Exercise objective:
Which of the lines below contain the string "radius"? Pull each one out of the data.

Data supplied:
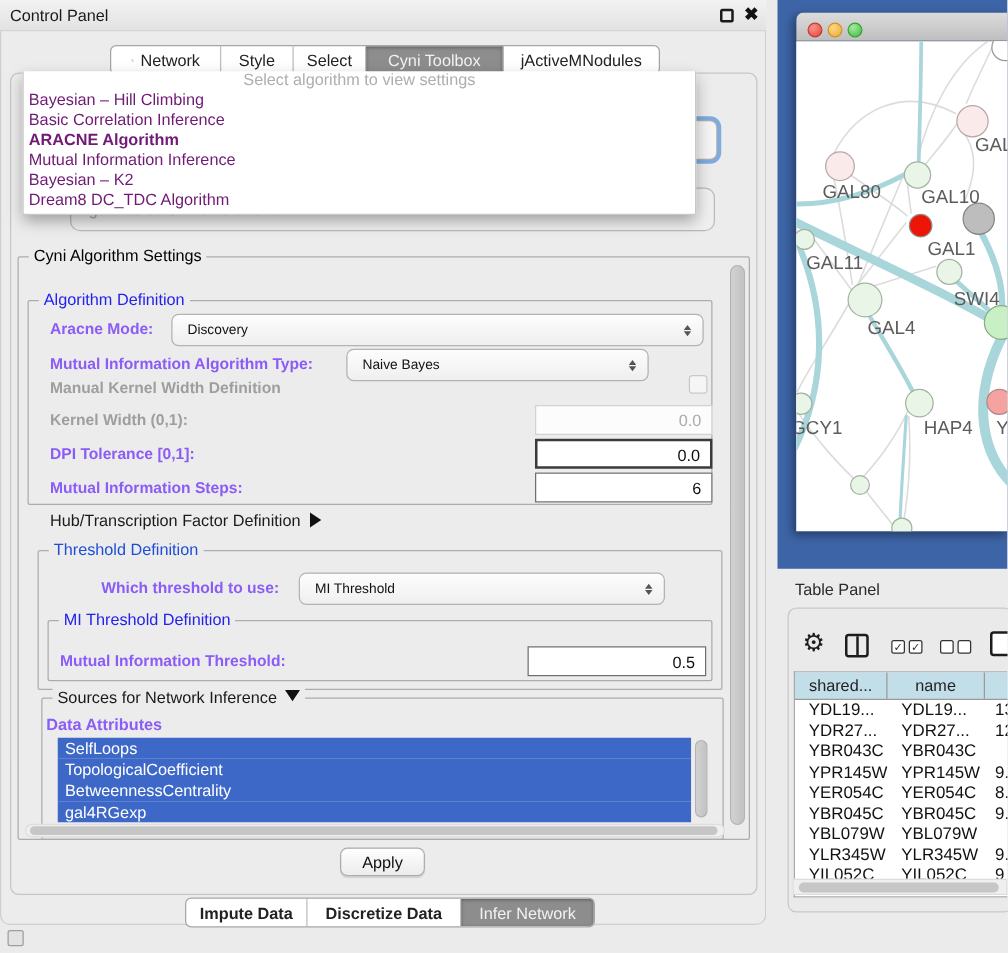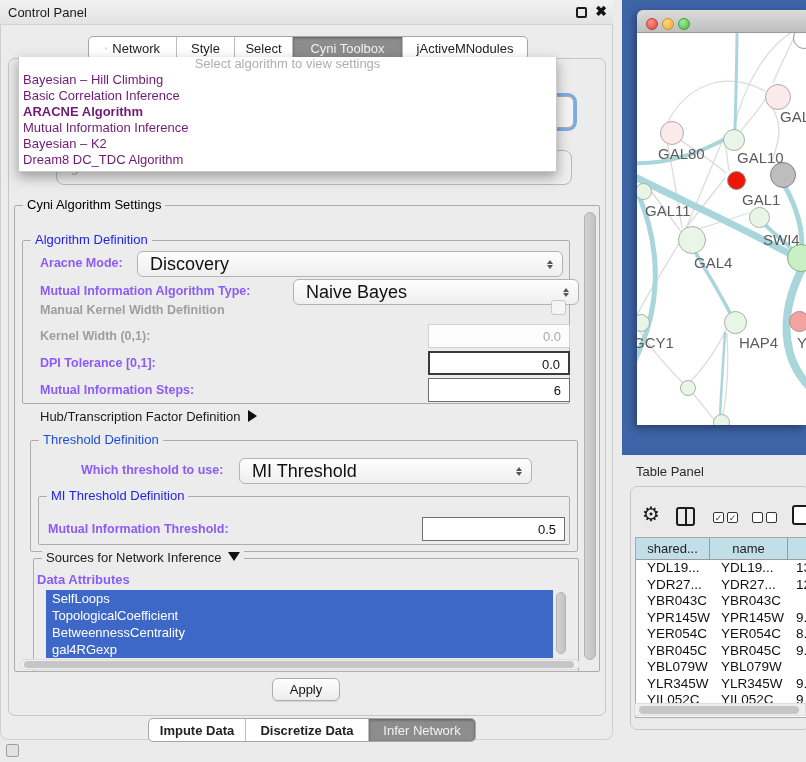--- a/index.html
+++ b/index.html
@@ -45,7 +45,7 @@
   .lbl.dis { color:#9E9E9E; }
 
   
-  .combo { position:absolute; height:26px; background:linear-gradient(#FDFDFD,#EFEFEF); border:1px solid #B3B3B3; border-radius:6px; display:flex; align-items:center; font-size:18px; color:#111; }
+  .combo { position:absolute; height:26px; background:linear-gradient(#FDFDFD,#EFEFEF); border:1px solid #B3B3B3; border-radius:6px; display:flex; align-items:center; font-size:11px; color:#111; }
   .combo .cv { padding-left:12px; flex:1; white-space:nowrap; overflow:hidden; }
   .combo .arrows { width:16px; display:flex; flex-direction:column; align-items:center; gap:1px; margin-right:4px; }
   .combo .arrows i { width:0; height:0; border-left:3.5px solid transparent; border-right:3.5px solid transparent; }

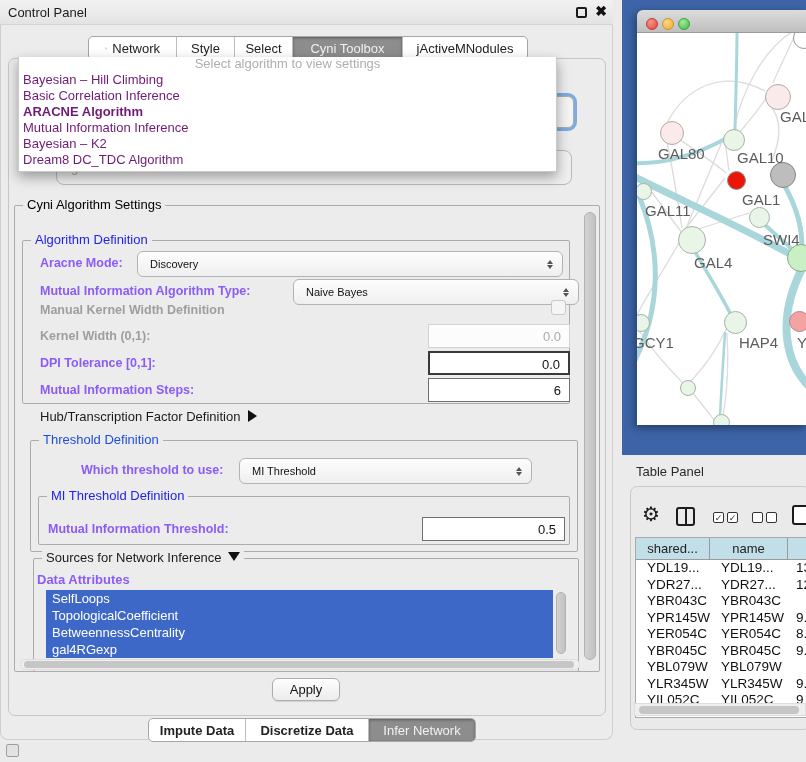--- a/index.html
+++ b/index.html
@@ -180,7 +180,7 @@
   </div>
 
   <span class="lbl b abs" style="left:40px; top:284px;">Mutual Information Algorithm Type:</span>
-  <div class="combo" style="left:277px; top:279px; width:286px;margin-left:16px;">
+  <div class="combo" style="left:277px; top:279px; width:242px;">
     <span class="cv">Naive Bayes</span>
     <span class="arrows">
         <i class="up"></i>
* * *
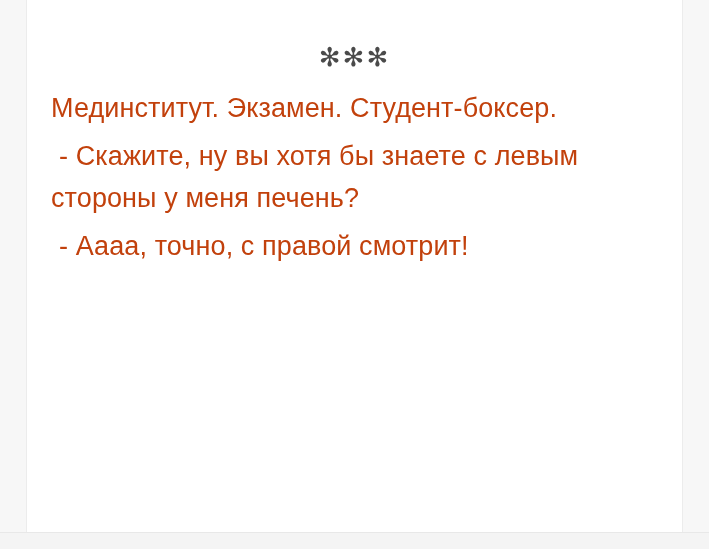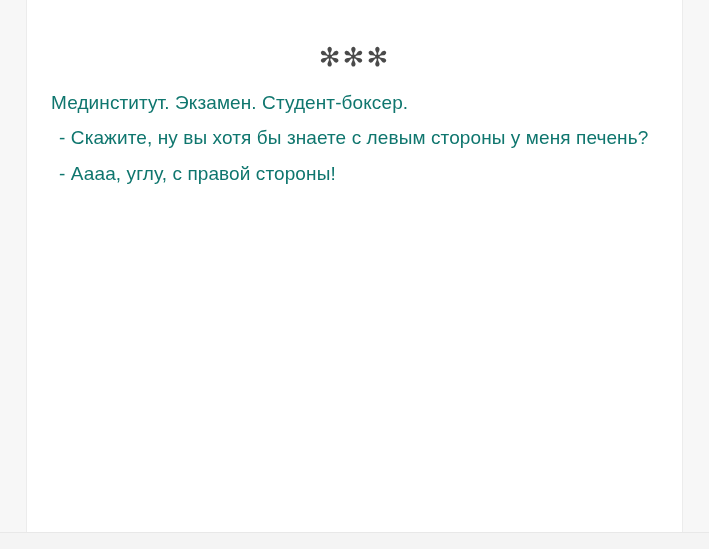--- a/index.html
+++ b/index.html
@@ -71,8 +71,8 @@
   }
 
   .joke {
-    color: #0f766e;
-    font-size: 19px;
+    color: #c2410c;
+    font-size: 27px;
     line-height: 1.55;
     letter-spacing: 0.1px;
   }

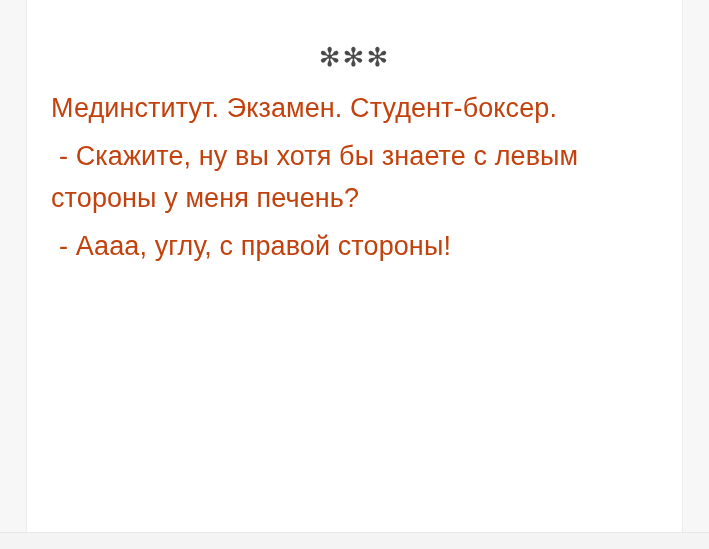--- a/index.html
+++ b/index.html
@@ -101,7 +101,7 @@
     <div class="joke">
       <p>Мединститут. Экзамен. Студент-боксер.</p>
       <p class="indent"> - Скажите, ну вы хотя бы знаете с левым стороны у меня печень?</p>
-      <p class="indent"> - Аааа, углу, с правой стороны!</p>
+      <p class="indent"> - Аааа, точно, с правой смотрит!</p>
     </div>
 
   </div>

Exercise response:
-  .combo { position:absolute; height:26px; background:linear-gradient(#FDFDFD,#EFEFEF); border:1px solid #B3B3B3; border-radius:6px; display:flex; align-items:center; font-size:18px; color:#111; }
+  .combo { position:absolute; height:26px; background:linear-gradient(#FDFDFD,#EFEFEF); border:1px solid #B3B3B3; border-radius:6px; display:flex; align-items:center; font-size:11px; color:#111; }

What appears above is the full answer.